PROBLEM STATEMENT: Skip the pictures and restate, word for word, the lines from the one containing "total: 16.20 -> 20.20" to the end of the data below.

____

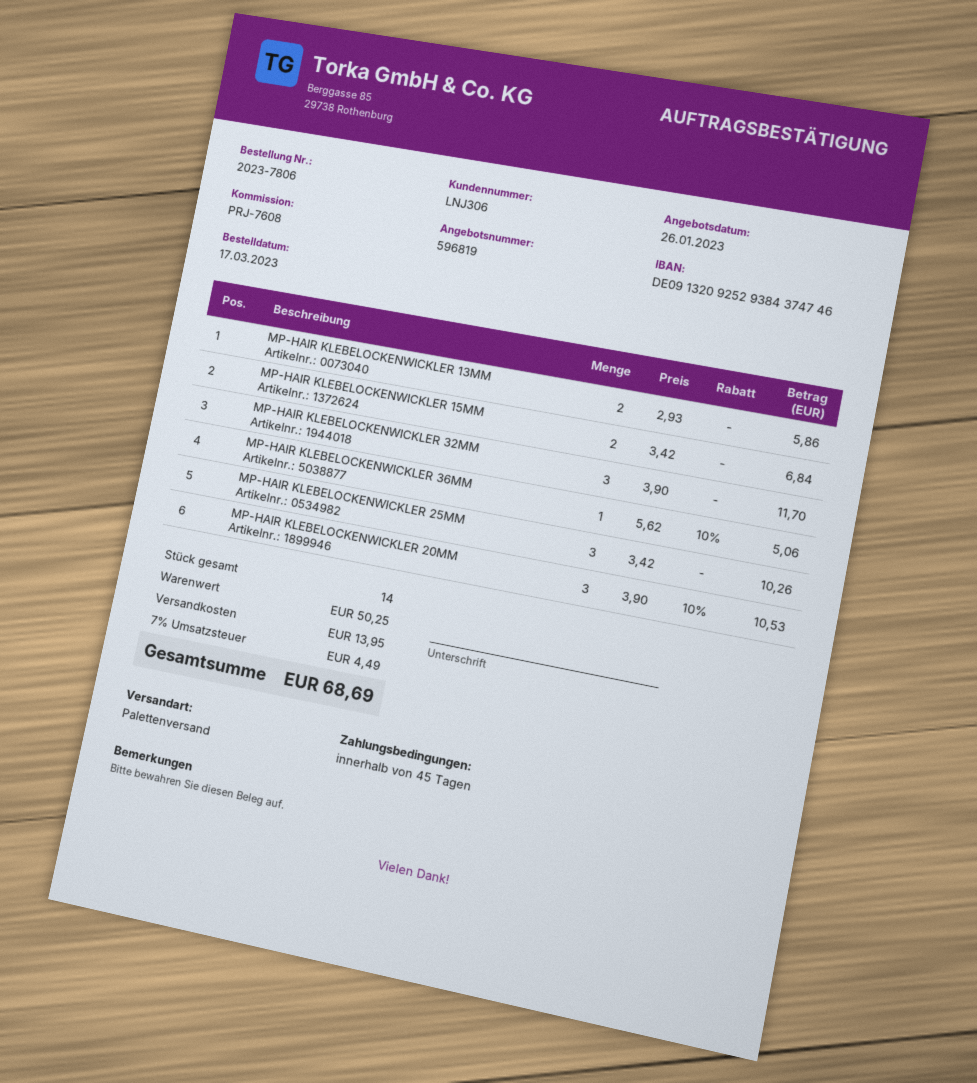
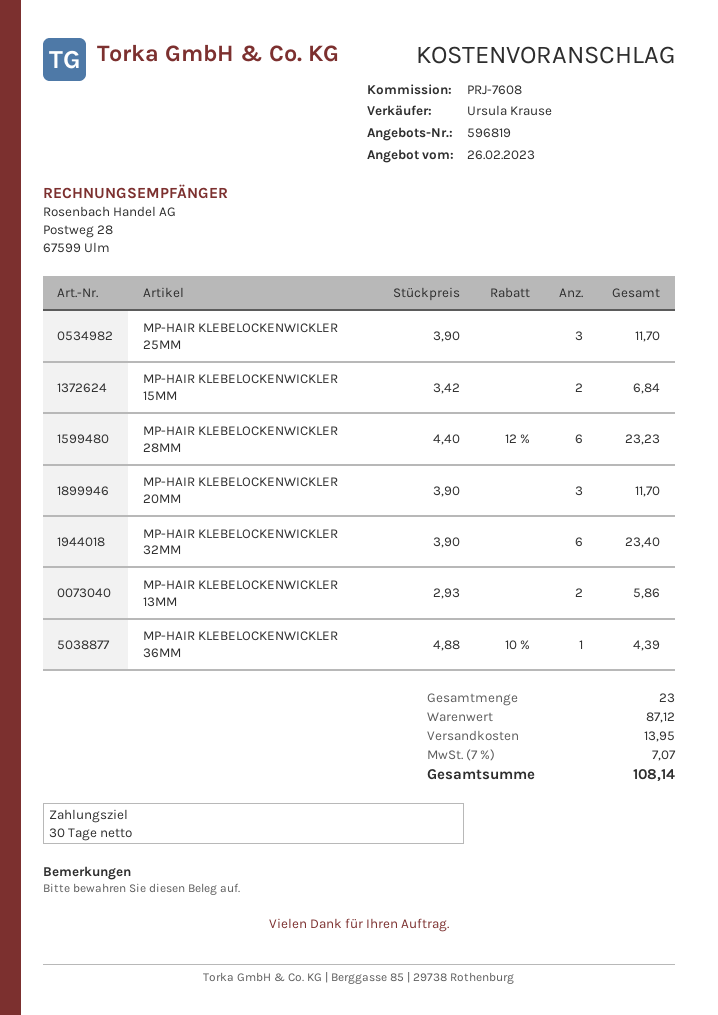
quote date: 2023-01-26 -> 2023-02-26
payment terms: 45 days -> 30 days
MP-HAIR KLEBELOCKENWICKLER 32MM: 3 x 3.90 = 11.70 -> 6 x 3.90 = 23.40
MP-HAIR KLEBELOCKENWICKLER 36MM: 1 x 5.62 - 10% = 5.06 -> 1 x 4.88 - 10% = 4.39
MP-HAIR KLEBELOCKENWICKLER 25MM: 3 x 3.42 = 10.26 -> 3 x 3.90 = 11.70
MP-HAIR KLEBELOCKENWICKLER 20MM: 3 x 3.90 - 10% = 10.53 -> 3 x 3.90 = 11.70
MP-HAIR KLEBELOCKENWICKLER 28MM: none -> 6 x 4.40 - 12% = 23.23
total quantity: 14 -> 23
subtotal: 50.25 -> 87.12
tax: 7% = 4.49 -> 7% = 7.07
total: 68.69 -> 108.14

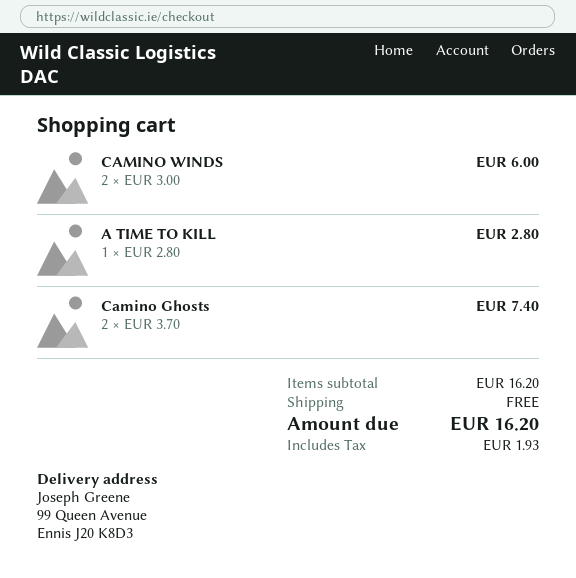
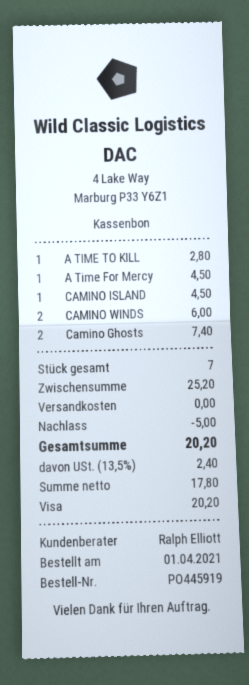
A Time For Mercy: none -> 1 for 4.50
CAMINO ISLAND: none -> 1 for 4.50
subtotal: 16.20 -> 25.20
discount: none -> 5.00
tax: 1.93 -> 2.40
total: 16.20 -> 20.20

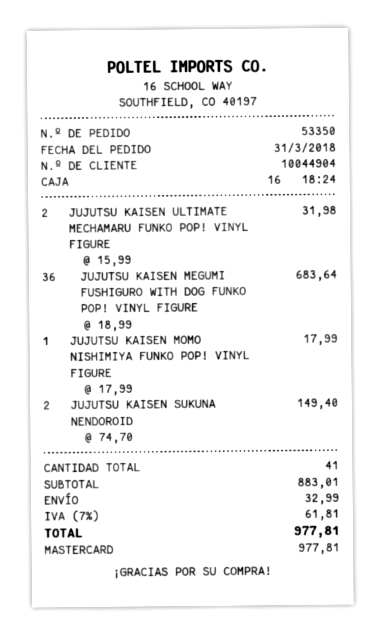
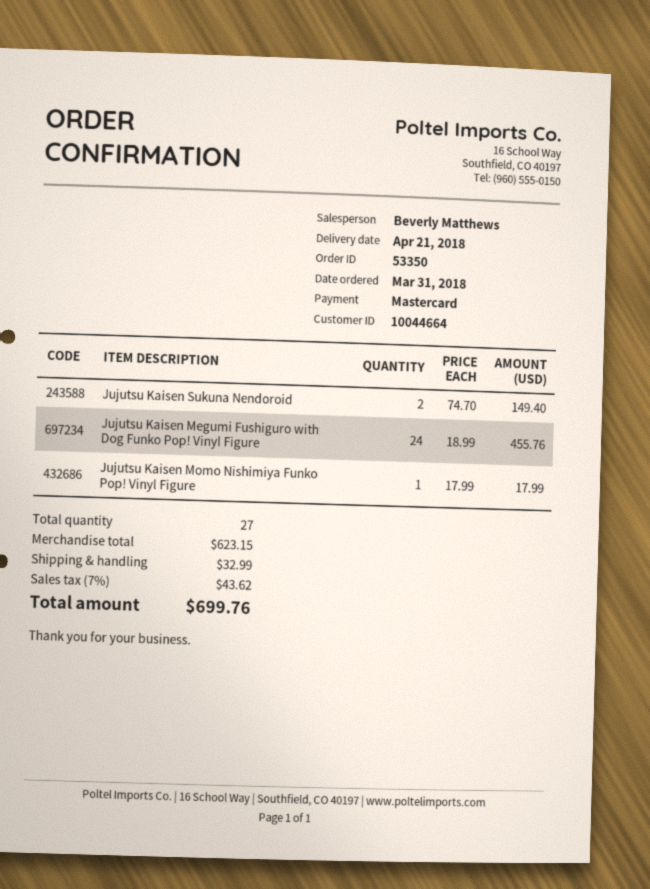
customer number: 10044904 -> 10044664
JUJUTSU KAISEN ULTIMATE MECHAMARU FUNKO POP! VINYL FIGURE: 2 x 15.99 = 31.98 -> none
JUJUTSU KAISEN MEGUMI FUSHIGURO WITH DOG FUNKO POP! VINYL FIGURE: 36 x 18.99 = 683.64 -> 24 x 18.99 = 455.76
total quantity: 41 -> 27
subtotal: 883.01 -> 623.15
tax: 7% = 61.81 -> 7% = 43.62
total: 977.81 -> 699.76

____

EXERCISE RESULT:
total: 16.20 -> 20.20

customer number: 10044904 -> 10044664
JUJUTSU KAISEN ULTIMATE MECHAMARU FUNKO POP! VINYL FIGURE: 2 x 15.99 = 31.98 -> none
JUJUTSU KAISEN MEGUMI FUSHIGURO WITH DOG FUNKO POP! VINYL FIGURE: 36 x 18.99 = 683.64 -> 24 x 18.99 = 455.76
total quantity: 41 -> 27
subtotal: 883.01 -> 623.15
tax: 7% = 61.81 -> 7% = 43.62
total: 977.81 -> 699.76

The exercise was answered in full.